Only Connect 2019 (Part 1)

by 5:4

There’s something absolutely right about the bringing together of Norway’s Only Connect – a festival that, as its name implies, encourages one to question (inter)connections between ostensibly disparate musics – with Tectonics, Ilan Volkov’s peripatetic festival the name of which evokes fundamental, underlying bedrocks that continually meet, connect and rupture. Taking place last week in the city of Stavanger, in the south-west of Norway, it’s only the second time the two festivals have conjoined, and the results were often appropriately volatile. That being said, one of the things that struck me powerfully during the festival – and this echoes my experience of Only Connect last year – was its almost complete lack of ostentation. The impacts it made were frequent and deep, but there was rarely an overt sense that this is what was actively being sought by the composers and performers. i’ve long felt that a certain kind of nonchalance – by which i mean the avoidance (or at least, the disguising) of obvious signs of audience direction or manipulation – is essential to the most powerful musical experiences, and at Only Connect that was its prevailing character, and i’ve no doubt this was a major factor in making those impacts as deep as they were.

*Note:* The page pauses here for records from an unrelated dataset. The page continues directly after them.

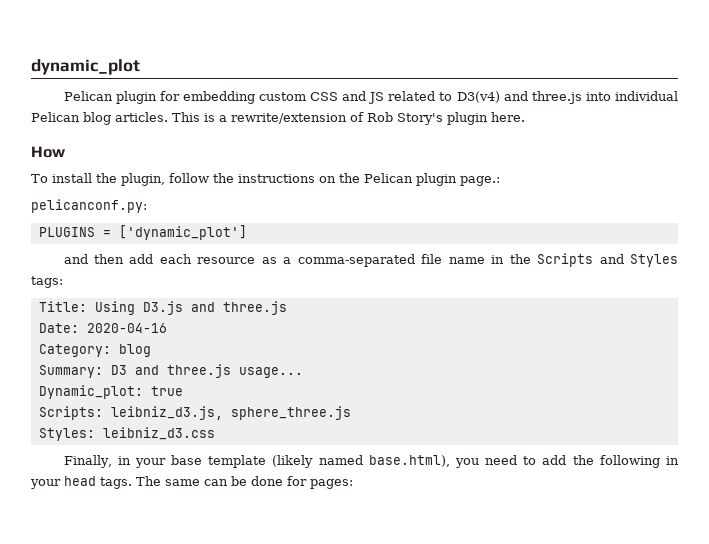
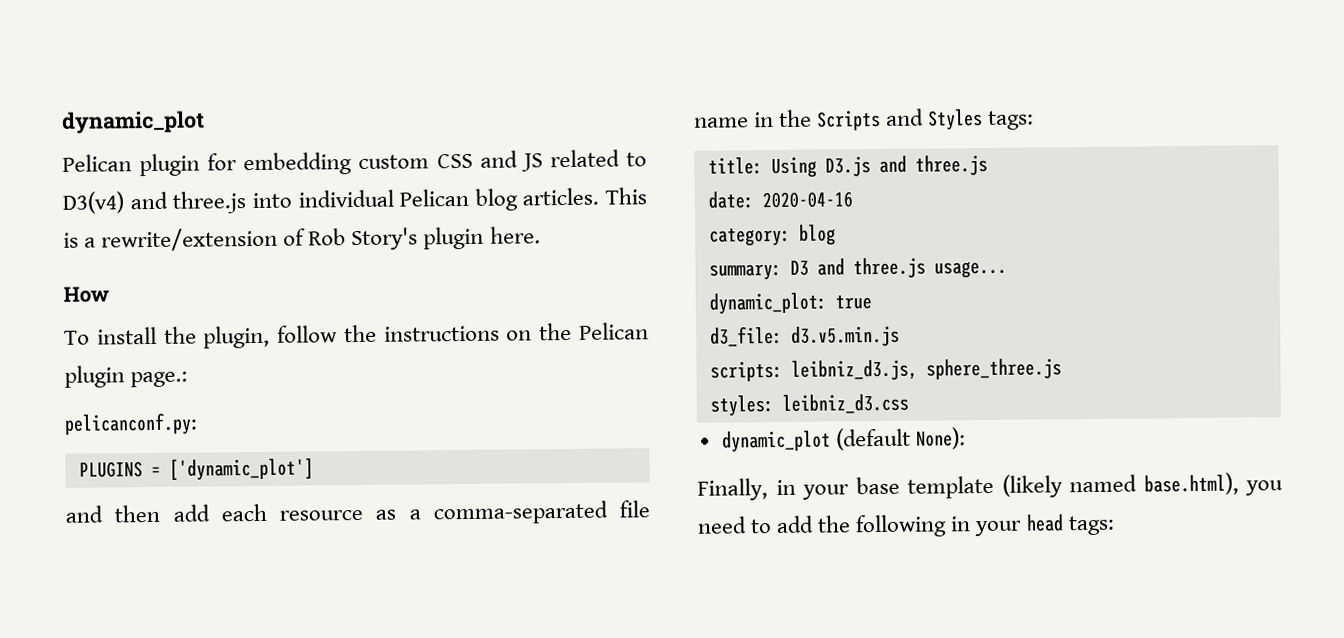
[38,301,87,312] Title: -> [707,157,763,175] title:
[38,323,79,333] Date: -> [707,191,754,209] date:
[38,344,111,357] Category: -> [708,227,791,247] category:
[38,365,103,378] Summary: -> [708,263,782,281] summary:
[38,385,143,399] Dynamic_plot: -> [708,292,827,315] dynamic_plot:
[38,406,103,420] Scripts: -> [709,325,900,347] [709,360,783,382] d3_file: d3.v5.min.js // scripts:
[38,428,95,441] Styles: -> [709,395,774,417] styles:
(215, 433) none -> [721,427,966,453] // dynamic_plot (default None):
[100,476,353,489] tags. The same can be done for pages: -> [1067,515,1115,536] tags:

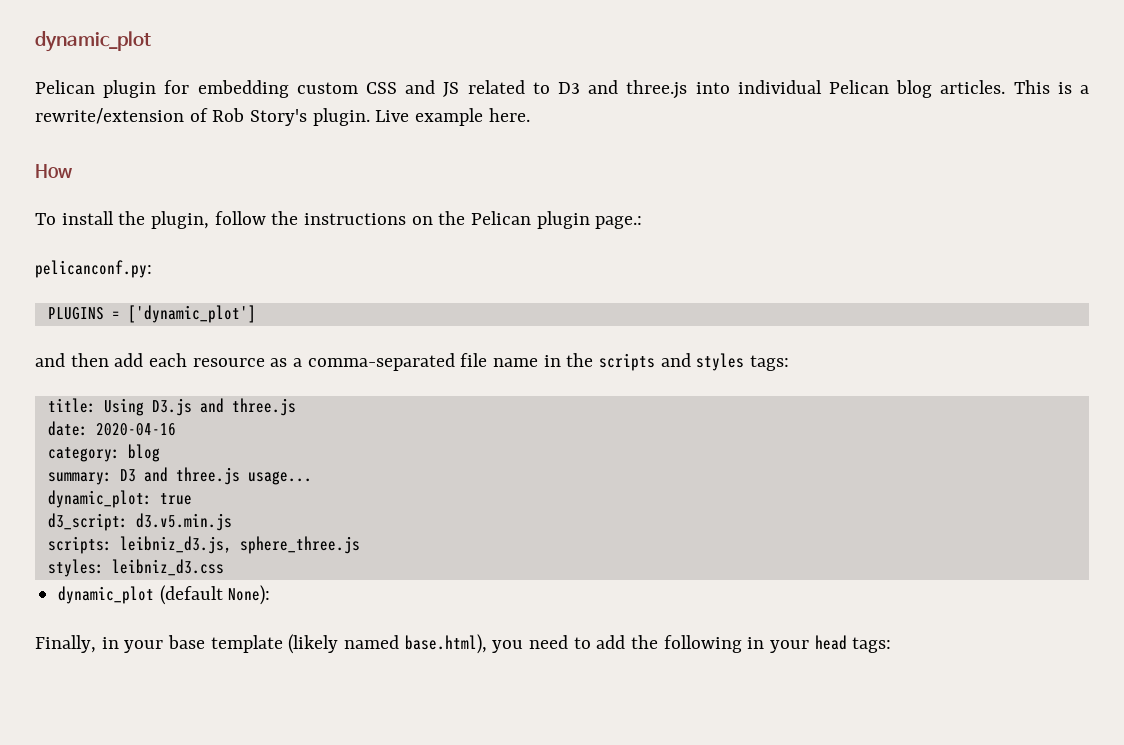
[62,191,124,214] D3(v4) -> [558,82,580,94] D3
[423,226,485,250] plugin -> [312,108,484,126] plugin. Live example
[817,108,984,131] Scripts and Styles -> [599,353,745,371] scripts and styles
[709,325,783,347] d3_file: -> [47,513,128,531] d3_script:

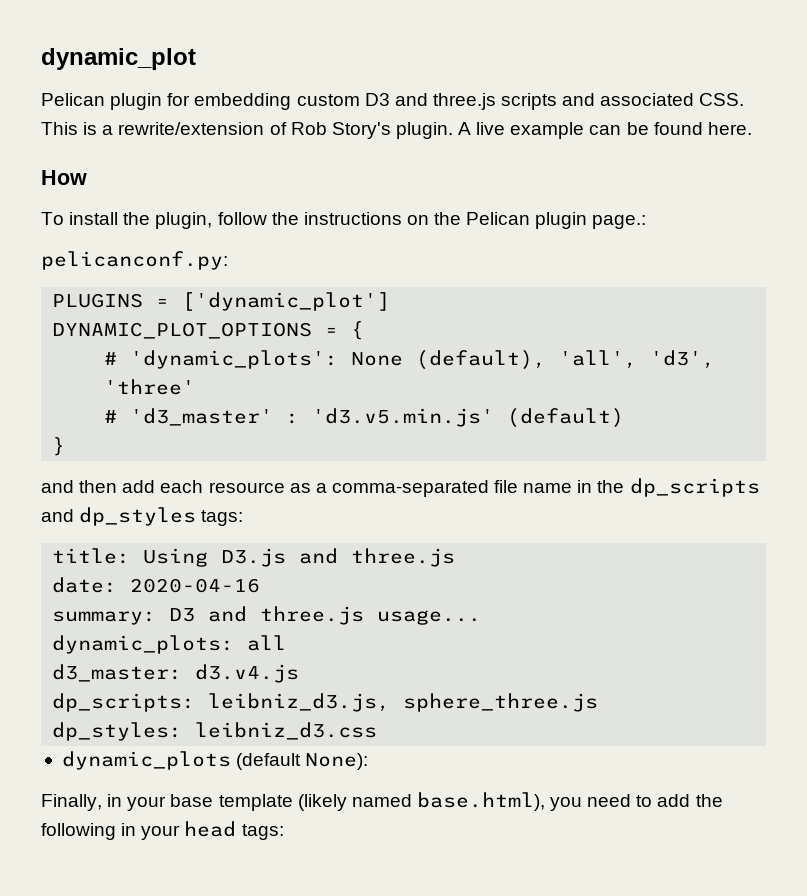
[366,80,1006,99] CSS and JS related to D3 and three.js into individual Pelican blog articles. -> [364,93,745,110] D3 and three.js scripts and associated CSS.
[375,108,484,126] Live example -> [458,122,703,139] A live example can be found
(256, 314) none -> [52,321,365,340] [104,350,716,370] [104,379,196,395] [104,408,625,428] [52,437,66,456] // DYNAMIC_PLOT_OPTIONS = { // # 'dynamic_plots': None (default), 'all', 'd3', 'three' // # 'd3_master' : 'd3.v5.min.js' (default) // }
[599,353,745,371] scripts and styles -> [629,478,760,497] [41,507,197,526] dp_scripts and dp_styles
[47,444,160,462] // category: blog -> (261, 585) none
[47,490,192,508] [47,513,232,531] [47,536,112,554] dynamic_plot: true // d3_script: d3.v5.min.js // scripts: -> [52,635,287,654] [52,664,300,683] [52,693,196,712] dynamic_plots: all // d3_master: d3.v4.js // dp_scripts:
[47,559,104,577] styles: -> [52,722,183,741] dp_styles:
[58,586,155,604] dynamic_plot -> [61,751,231,770] dynamic_plots

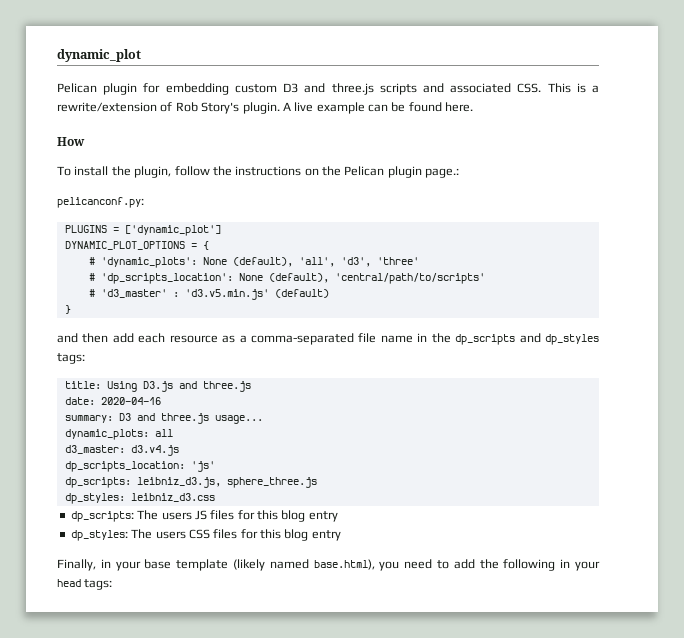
(196, 387) none -> [88,273,485,284] // # 'dp_scripts_location': None (default), 'central/path/to/scripts'
(300, 673) none -> [64,461,215,472] // dp_scripts_location: 'js'
[61,751,369,770] dynamic_plots (default None): -> [70,510,338,522] [70,529,341,541] dp_scripts: The users JS files for this blog entry // dp_styles: The users CSS files for this blog entry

Perhaps the most telling example of this came from US composer George Lewis, whose music got the festival up and running, and two days later brought it to an end. The start came on Thursday evening in the form of Lewis’ cello and electronics piece Not Alone, performed by Finland-born, Norway-based cellist Ilmari Hopkins. When i first encountered this piece, at the performance given by Seth Parker Woods at HCMF 2016, the nature of the interaction between its acoustic and electronics felt elementary, but Hopkins’ rendition was vivid and three-dimensional. From the outset, it wasn’t only the festival’s title that was inviting the notion of connection to be probed, but Lewis’ title too: was the cello really not alone? Was the electronics active, an extension of the cello, a manifestation of one or many alter-egos, or even a response to the instrument – or was it merely a passive collection of episodically-reconfigured spaces and environments? However you interpreted that relationship, the spotlight it threw on the cello’s material was paramount, Hopkins progressing from short spasm-like phrases to an unconventionally beautiful kind of avant-lyricism that, in this particular context, often felt poignant. Returning to that central question, my sense was that the cello was, in fact, alone, interacting with phantoms conjured up in the multiplicity of imagined spaces created by the computer. Except then there was a time when the computer seemed to act first, which made everything uncanny and undermined that certainty. i think the work should be regarded as having an implied question mark after its title: ultimately, it’s a question Lewis leaves tantalisingly unsolved.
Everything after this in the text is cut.